* _Task instructions_: Only the lines from the one containing "[227,178,282,190] [54,195,96,207] while(true)" through the last line of the material should be returned, each exactly as it stands.

* _The input_:
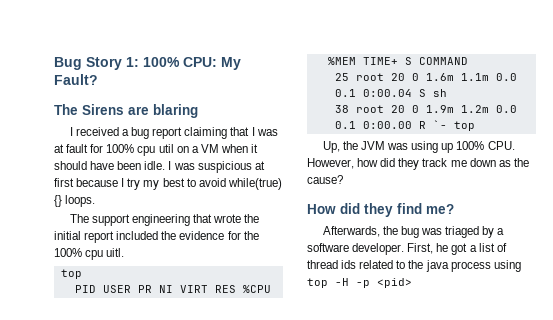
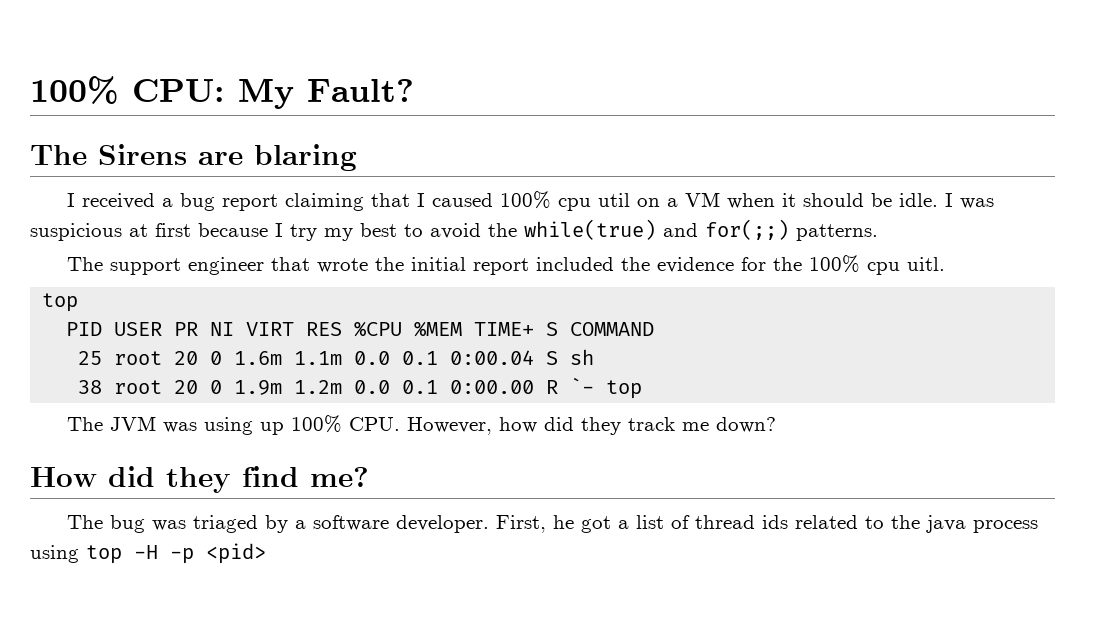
[54,57,139,70] Bug Story 1: -> (30, 90) none
[256,129,278,136] [54,144,104,153] was at fault for -> [431,193,493,207] caused
[90,161,142,170] have been -> [870,193,892,207] be
[227,178,282,190] [54,195,96,207] while(true) {} loops. -> [488,219,878,241] the while(true) and for(;;) patterns.
[132,214,191,226] engineering -> [187,257,264,275] engineer
[322,141,358,153] Up, the -> [66,417,103,431] The
[469,158,529,167] [307,175,343,184] down as the cause? -> [715,417,776,433] down?
[322,226,398,237] Afterwards, the -> [66,515,103,529] The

* _Solution for this problem_:
[227,178,282,190] [54,195,96,207] while(true) {} loops. -> [488,219,878,241] the while(true) and for(;;) patterns.
[132,214,191,226] engineering -> [187,257,264,275] engineer
[322,141,358,153] Up, the -> [66,417,103,431] The
[469,158,529,167] [307,175,343,184] down as the cause? -> [715,417,776,433] down?
[322,226,398,237] Afterwards, the -> [66,515,103,529] The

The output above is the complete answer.